Finance Minister Noda repeated that he is watching FX markets with great interest, and said Japan is willing to take decisive steps, including FX intervention, if needed. Economics Minister Kaieda repeated comments that Noda made over the weekend, saying that Japan’s explanation for its FX policy met with a certain understanding at the weekend IMF meetings. Given the likelihood that US yields will remain under pressure in the run-up to the FOMC’s November policy announcement, we lowered our 1m USDJPY forecast to 80 from 85. Our US economists expect that any Fed easing at that meeting will likely disappoint the market in terms of its size and ambition. Recognizing this, as well as the scope for further BoJ easing, we keep our 3m target unchanged at 85.
GBP

CPI is expected to remain unchanged at 3.1% y/y, while core CPI and RPI are expected to dip slightly. The m/m CPI consensus is 0.0% versus 0.5% previously. While we will not see how the latest MPC vote breaks down until Oct 20, any upside CPI surprises could intensify differences of opinion ahead of the UK spending review.
We remain cautious on sterling as fiscal austerity will dampen growth and keep monetary policy accommodative, particularly following recent comments by Prime Minster Cameron and Finance Minister Osborne. Cameron said that there are risks for the economy and that monetary policy was the best lever for support.


AUD

Business confidence in September was broadly unchanged at 10 (prev. 11), while business conditions rose to 7 from 5 in August.
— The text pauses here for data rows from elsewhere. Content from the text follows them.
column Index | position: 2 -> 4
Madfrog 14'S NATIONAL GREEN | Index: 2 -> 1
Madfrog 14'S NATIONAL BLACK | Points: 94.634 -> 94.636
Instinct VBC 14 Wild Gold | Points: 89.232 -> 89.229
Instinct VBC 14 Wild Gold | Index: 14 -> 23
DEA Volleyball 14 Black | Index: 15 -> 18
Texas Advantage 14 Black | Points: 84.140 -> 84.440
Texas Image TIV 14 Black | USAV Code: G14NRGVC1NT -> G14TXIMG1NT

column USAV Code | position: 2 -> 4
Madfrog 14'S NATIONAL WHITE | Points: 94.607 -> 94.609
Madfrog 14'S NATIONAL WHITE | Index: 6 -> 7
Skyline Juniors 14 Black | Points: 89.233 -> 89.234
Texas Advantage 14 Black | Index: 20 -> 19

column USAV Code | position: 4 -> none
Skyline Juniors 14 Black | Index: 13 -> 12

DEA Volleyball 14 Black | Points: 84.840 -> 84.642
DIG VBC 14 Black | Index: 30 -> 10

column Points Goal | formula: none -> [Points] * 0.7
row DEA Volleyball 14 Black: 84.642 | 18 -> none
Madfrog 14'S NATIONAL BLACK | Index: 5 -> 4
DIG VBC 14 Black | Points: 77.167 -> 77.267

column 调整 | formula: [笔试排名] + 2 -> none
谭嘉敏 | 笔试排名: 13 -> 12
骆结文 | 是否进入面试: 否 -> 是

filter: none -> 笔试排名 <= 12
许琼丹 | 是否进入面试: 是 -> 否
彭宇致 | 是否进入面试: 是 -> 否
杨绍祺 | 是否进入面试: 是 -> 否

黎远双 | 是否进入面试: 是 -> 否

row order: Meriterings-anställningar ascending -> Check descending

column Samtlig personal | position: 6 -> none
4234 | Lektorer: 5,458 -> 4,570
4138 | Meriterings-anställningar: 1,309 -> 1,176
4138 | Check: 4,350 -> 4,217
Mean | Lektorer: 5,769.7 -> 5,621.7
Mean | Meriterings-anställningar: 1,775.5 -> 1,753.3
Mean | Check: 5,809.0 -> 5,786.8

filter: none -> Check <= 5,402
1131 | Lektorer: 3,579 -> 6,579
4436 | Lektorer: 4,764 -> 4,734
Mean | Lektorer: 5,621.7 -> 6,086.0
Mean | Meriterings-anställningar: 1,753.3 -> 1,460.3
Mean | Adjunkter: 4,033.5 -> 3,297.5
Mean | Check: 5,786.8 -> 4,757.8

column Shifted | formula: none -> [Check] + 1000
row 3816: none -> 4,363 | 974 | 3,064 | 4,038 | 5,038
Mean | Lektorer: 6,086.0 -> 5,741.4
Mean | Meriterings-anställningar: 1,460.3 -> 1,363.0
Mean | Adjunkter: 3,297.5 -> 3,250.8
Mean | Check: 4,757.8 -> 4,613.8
Our analysts note that there is nothing in the data that ought to change the RBA’s expectation that growth ahead will be at, or above, trend.

TECHNICAL OUTLOOK


USDCHF look for a break below 0.9500.
EURUSD BULLISH Violation of 1.4029 will trigger further acceleration to 1.4194. Near-term support holds at 1.3799 ahead of 1.3637.
USDJPY BEARISH Trend is bearish; initial support at 81.39 ahead of 79.75. Resistance remains at 83.03 ahead of 83.99.
GBPUSD BULLISH Sustained break of 1.6018/69 would expose 1.6276. Support at 1.5670 ahead of 1.5503.
USDCHF BEARISH Look for a break below 0.9500 which will expose 0.9078 next. Resistance at 0.9739 ahead of 0.9918 breakout low.
AUDUSD BULLISH Upside potential held at 0.9918 below 1.000 psychological resistance next. Support at 0.9709 reaction low.
USDCAD BEARISH As long as resistance at 1.0380 holds, expect losses to target 1.0063 with scope for 0.9931 and 0.9820 next.
EURCHF BULLISH Trend is bullish; break of 1.3494 would expose 1.3697 measured objective. Support at 1.3265.
EURGBP BULLISH Stalled in front of 0.8808 with next resistance at 0.8894. Support holds at 0.8689 ahead of 0.8563.
EURJPY BULLISH Pullback from 115.68 eyes 113.26 support, but overall outlook is bullish with next resistance at 116.68 and 119.33 next.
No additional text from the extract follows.